Description of problem: Customer is seeing SEGV in var_hrswrun() in host/hr_swrun.c to to failure to check fgets return code. Version-Release number of selected component (if applicable): net-snmp-5.3.2.2-5.el5 How reproducible: Not easy, it require the tested process to terminate between snmpd opening and reading the status file.

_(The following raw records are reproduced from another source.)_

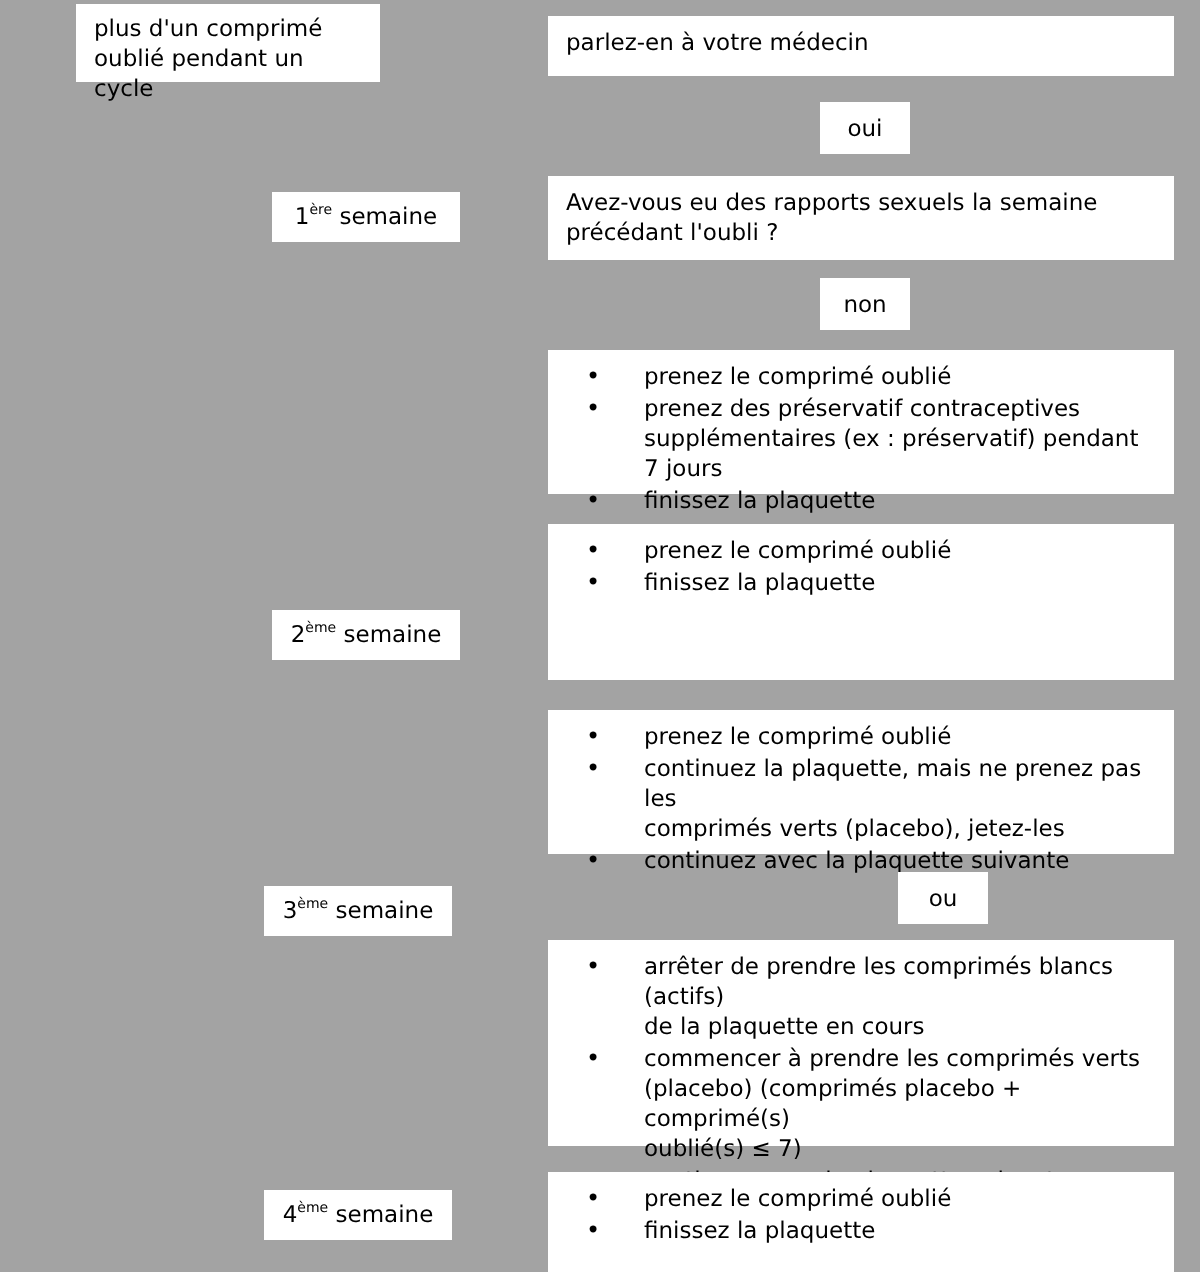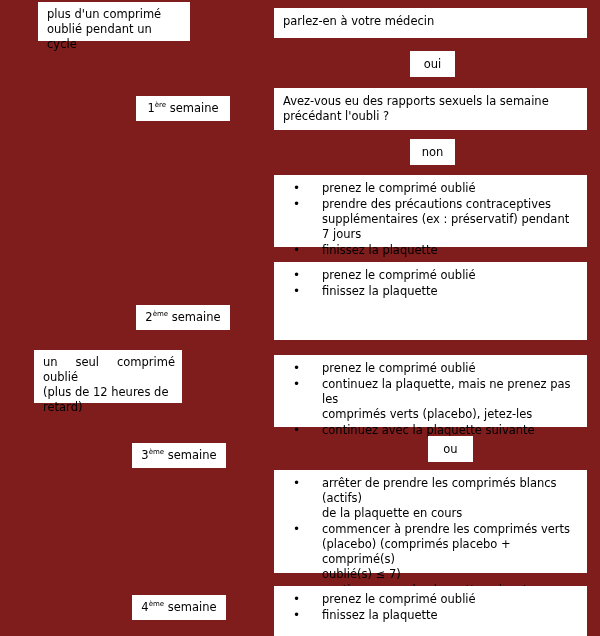"plus d'un comprimé" #canvas { background: #7f1d1d -> #a3a3a3 }
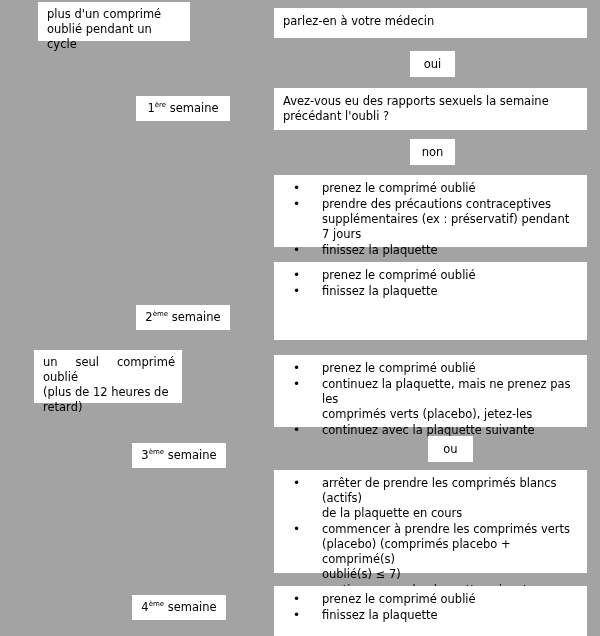"prendre des précautions contraceptives" span { text: prendre des précautions -> prenez des préservatif }
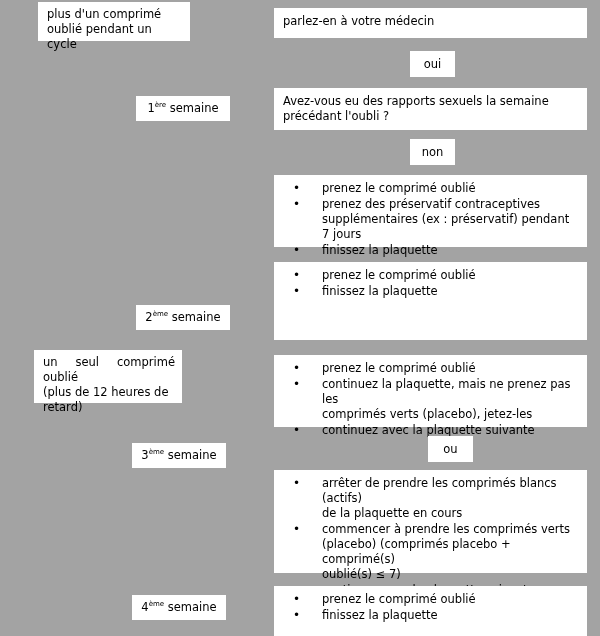"un seul comprimé oublié" div.box { html: <div> <div>un seul comprimé oublié</div> <div>(plus de 12 heures de</div> <div>retard)</div> </div> -> none }
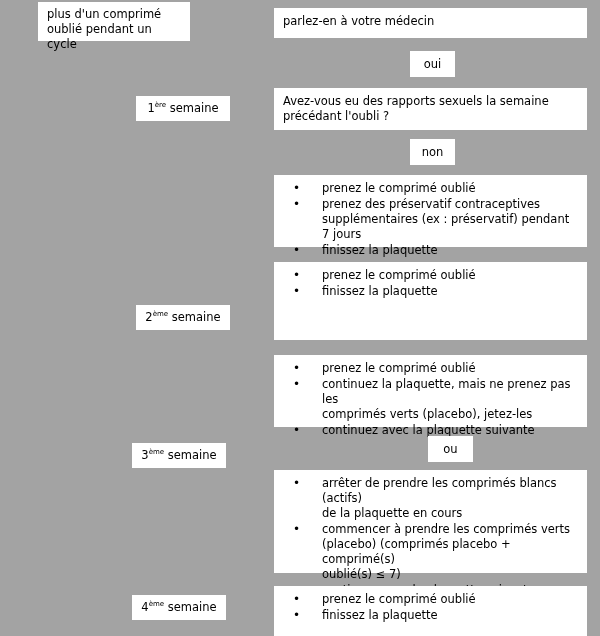"ou" div.box { left: 428px -> 449px }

------------------------------------------------------------------------------- Core was generated by `/usr/sbin/snmpd -LS 5d -Lf /dev/null -p /var/run/snmpd.pid -a'. Program terminated with signal 11, Segmentation fault. [New process 7428] [New process 7430] #0 var_hrswrun (vp=0x7fff2954a070, name=<value optimized out>, length=<value optimized out>, exact=<value optimized out>, var_len=<value optimized out>, write_method=<value optimized out>) at host/hr_swrun.c:1152 1152 while (*cp != ' ') ------------------------------------------------------------------------------- Here is a part of var_hrswrun() to review. ------------------------------------------------------------------------------- 461 u_char * 462 var_hrswrun(struct variable * vp, 463 oid * name, 464 size_t * length, 465 int exact, size_t * var_len, WriteMethod ** write_method) 466 { <snip> 1143 #elif defined(linux) 1144 sprintf(string, "/proc/%d/stat", pid); 1145 if ((fp = fopen(string, "r")) == NULL) { 1146 long_return = 0; 1147 return (u_char *) & long_return; 1148 } 1149 fgets(buf, sizeof(buf), fp); 1150 cp = buf; 1151 for (i = 0; i < 23; ++i) { /* skip 23 fields */ 1152 while (*cp != ' ') 1153 ++cp; 1154 ++cp; 1155 } 1156 long_return = atoi(cp) * (getpagesize() / 1024); /* rss */ 1157 fclose(fp); -------------------------------------------------------------------------------
Although it is possible to fix just this single error it is but one example of a systemic failure to perform return code checks for a number of other reads of /proc/<pid> files. I am currently working through the set attempting a composite patch.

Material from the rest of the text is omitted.